Getting a puppy is a huge commitment, ladies. It’s totally not something that should be taken lightly. A happy dog needs a ton of attention, both from you and from your vet, and this can be taxing, both on your wallet and in terms of time. I’ve put together a list of 8 signs you’re ready to get a puppy to help you to determine when you’ll be able to take on the responsibility.
A puppy needs a whole lot of attention, girls, and if you’re working nine to five, chances are, you aren’t going to have time to give it what it needs. Healthy, happy dogs grow up with lots of human contact and care so if you’re potential puppy will have to spend whole working days locked in the kitchen, you’re schedule’s just not ready for a dog.
Those of you with dogs will know that training one is no easy task. It involves lots of mopping up puddles and disposing of mess, and it also requires that you are infinitely patient. If you’re the kind of person who snaps and gets angry all the time –because of stress at work or whatever the reason – you’re going to find a puppy very trying.
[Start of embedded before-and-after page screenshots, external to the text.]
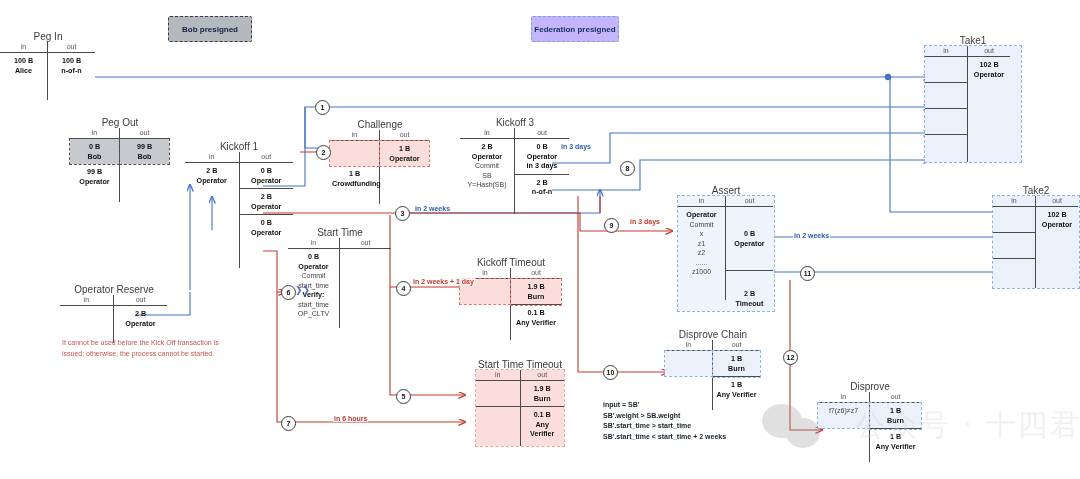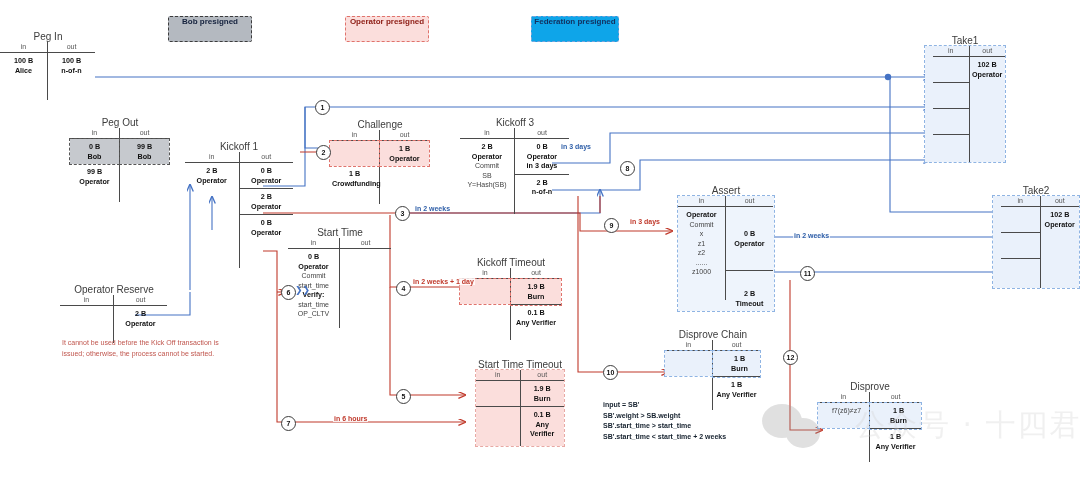"Bob presigned" .chip { align-items: none -> center }
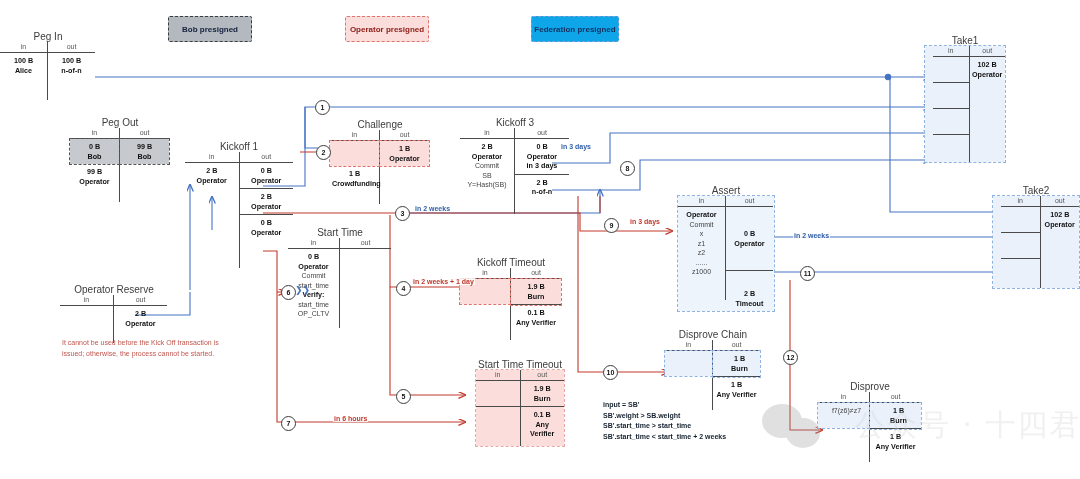"Operator presigned" div.chip { html: <div> <span>Operator presigned</span> </div> -> none }
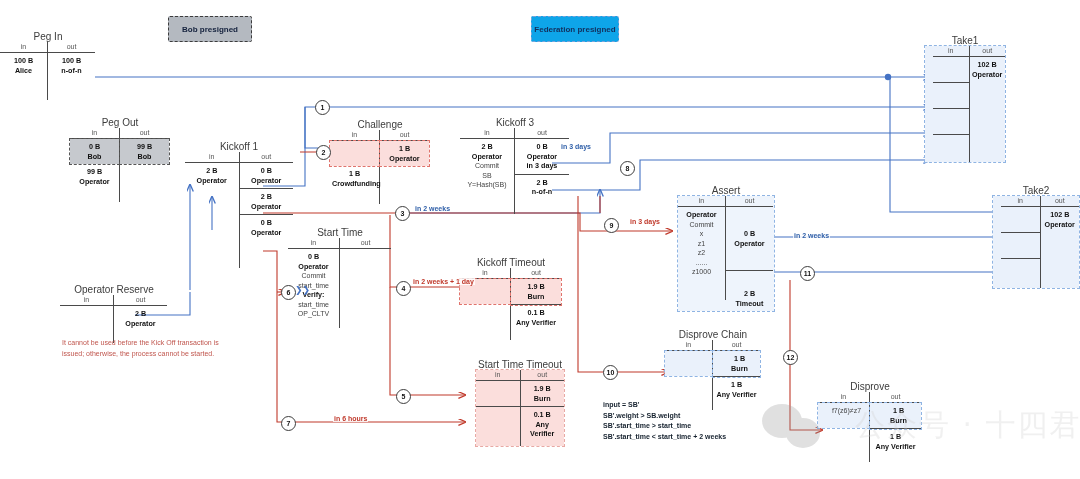"Federation presigned" .chip.fed { background: #0ea5e9 -> #c4b5fd }
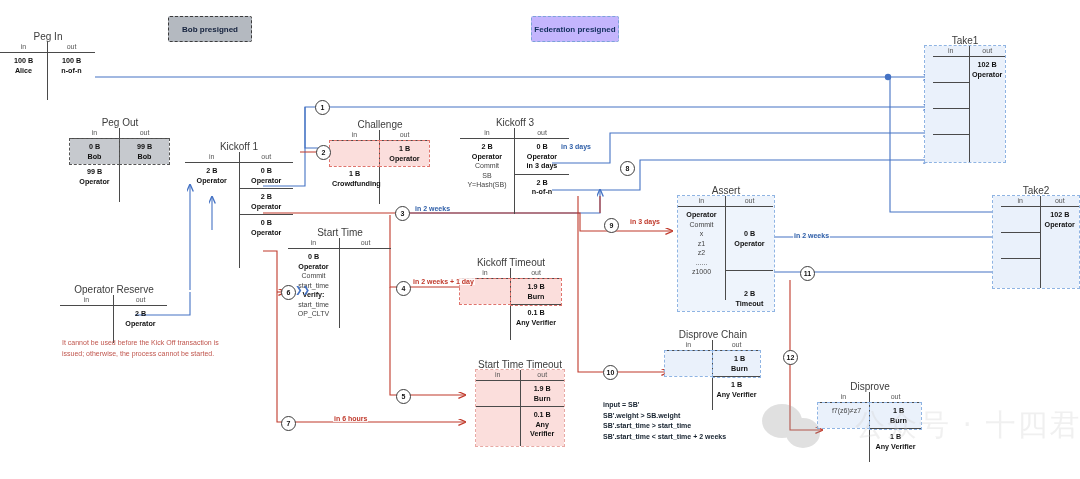"Take1" div.tx { width: 80px -> 96px }
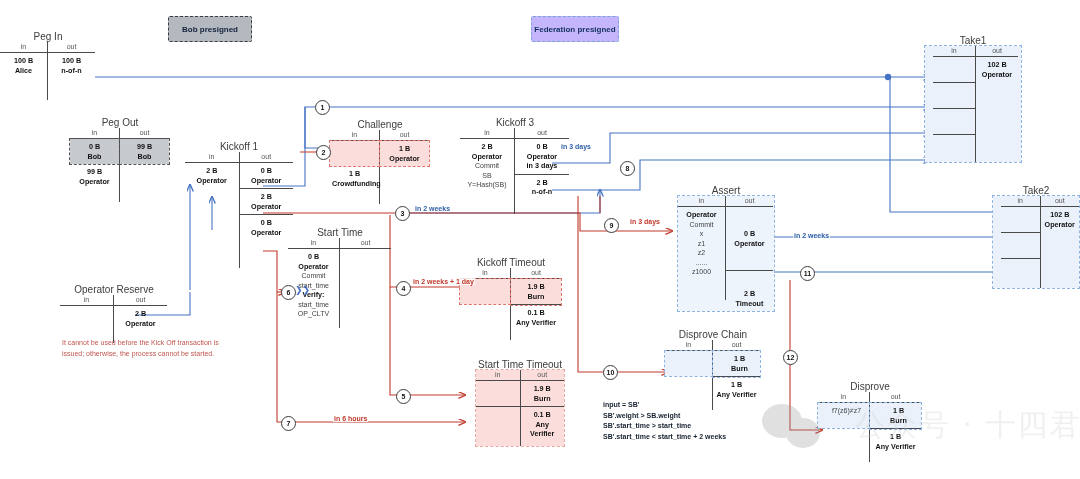"102 B" .box-blue { padding-left: 8px -> none }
Young dogs respond best to a firm but ultimately forgiving attitude; there’s just no place for real anger in training a dog.
Even a little dog needs a substantial amount of room to roam around in. If you’re living in an apartment with a concrete yard, your dog will need to be walked a couple of times a day and in a place where it can really stretch its legs and run around. Unless you have a garden, or a vast, dog-friendly park around the corner, you’re probably better sticking with a cat for the time being.
Before you get yourself a puppy, you need to ask if you can afford the cost of dog maintenance. Regular visits to the vet for check-ups as well as injuries are not easy on the wallet, and neither is dog food. Be sure to look into your budget before you take on this kind of financial responsibility and only go for it if you are confident you have enough cash.
It’s very unfair to get a puppy, bond with it and then emigrate a month later. A dog, like a child, needs stability – at least for the first part of its life. You should only consider getting one if you know you won’t be jetting off in the very near future.
If you’re in a job that requires you to travel all the time, you can’t have a puppy. Unless you have a partner with whom you share dog responsibilities, puppies are just not reconcilable with the jet-set lifestyle. A dog that spends most of its life in kennels is not really yours, after all, and it’s certainly not enjoying the best life it could.
If you are very house proud, it’s probably not a great idea to get a puppy. They’re messy little things, particularly during their infant and adolescent years, and if you value your carpet more than a dog, then having one in your home is just going to cause trouble.
A lot of people nowadays want dogs – usually of a particular breed – for a whole range of really suspect reasons. A puppy is NOT a fashion accessory and so buying one to put in your handbag is not an option. Similarly, you don’t want to buy a dog only for protection; a dog that lives outside in a yard and whose sole purpose is to bark at potential burglars will not be a happy animal. When you get your puppy, you should do it because you genuinely want to share your life with the animal, not relegate it to your purse or chain it to a kennel.
Ladies, if you can’t genuinely say you tick every one of these boxes, you shouldn’t get a dog. To me, these 8 signs you’re ready for a puppy are non-negotiable; what are your thoughts? Anything to add?